Адским пламенем полыхнула бетонка. Исчезла, в ужасе метнулась ввысь темнота.
Такого грохота я не слышал на войне.
В радиусе километра от грохота должно было бы погибнуть все живое, но стартовая площадка устроена так, что часть сопки, противоположная нам, срыта в сторону тайги. И грохот уходит туда – основной.
И вот потому и уходит вдаль перед стартом все живое, и в ручье, что прям под сопкой, перестают играть чешуйками хариусы.
Уходят все.
А наряд, что не спит уже сутки, прячется в бетонные щели площадки. И что они там чувствуют, судить не берусь.

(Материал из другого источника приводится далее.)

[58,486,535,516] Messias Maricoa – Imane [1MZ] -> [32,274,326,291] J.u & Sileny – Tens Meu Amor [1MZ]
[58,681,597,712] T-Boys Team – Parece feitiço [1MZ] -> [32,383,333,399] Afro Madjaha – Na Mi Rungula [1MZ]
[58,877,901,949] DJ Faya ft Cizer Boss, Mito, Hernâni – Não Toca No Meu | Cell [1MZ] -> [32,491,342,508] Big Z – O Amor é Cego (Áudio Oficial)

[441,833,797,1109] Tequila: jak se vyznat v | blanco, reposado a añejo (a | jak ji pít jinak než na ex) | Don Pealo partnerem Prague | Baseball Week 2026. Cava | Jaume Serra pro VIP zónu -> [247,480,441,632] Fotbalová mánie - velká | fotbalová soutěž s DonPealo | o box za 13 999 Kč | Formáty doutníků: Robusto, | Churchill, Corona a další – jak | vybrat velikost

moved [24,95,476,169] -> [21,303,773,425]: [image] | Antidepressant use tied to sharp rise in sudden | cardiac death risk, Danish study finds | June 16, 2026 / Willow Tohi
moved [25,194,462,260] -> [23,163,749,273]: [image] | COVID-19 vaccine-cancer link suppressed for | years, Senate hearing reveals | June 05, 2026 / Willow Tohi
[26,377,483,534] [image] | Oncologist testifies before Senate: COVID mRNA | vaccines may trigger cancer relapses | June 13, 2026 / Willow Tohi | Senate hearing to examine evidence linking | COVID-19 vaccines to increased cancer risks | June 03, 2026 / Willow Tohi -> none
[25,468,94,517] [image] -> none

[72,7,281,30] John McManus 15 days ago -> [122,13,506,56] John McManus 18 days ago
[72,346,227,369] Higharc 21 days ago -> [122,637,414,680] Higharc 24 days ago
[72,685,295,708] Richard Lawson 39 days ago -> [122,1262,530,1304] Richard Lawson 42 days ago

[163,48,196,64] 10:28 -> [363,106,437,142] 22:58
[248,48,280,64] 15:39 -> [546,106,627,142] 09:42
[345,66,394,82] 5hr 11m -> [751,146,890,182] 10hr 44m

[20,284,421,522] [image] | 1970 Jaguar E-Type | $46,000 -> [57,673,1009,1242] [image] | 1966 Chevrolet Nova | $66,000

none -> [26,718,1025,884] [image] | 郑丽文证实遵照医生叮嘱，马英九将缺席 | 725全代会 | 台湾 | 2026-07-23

Огонь, огонь, огонь без конца.
Огонь, огонь, огонь и я.
Прикипел к видоискателю камеры оператор Белов.
Ракета нехотя, лениво приподнялась - ровно как и мы встаём по утрам.
И показалось, что она сейчас завалится, рухнет на бетонные подушки, чтобы достать, досмотреть свои уже вечные сны.
Но она пошла вверх.
Вверх, вверх, вверх.
Все быстрее и быстрее.
Быстрей и быстрей.
-Выдохни, сказала мне Анна.- Теперь не достанет. Две минуты уже...
А под Москвой, за тысячу верст – не буду говорить, где именно, в Центре – не стану говорить, как он называется, кипела своя жизнь. Там страхи и волнения другие, там свой счёт- выйдет или не выйдет ракета на заданную орбиту?
Вышла!
И у нас, на опаленных бетонных плитах – построение.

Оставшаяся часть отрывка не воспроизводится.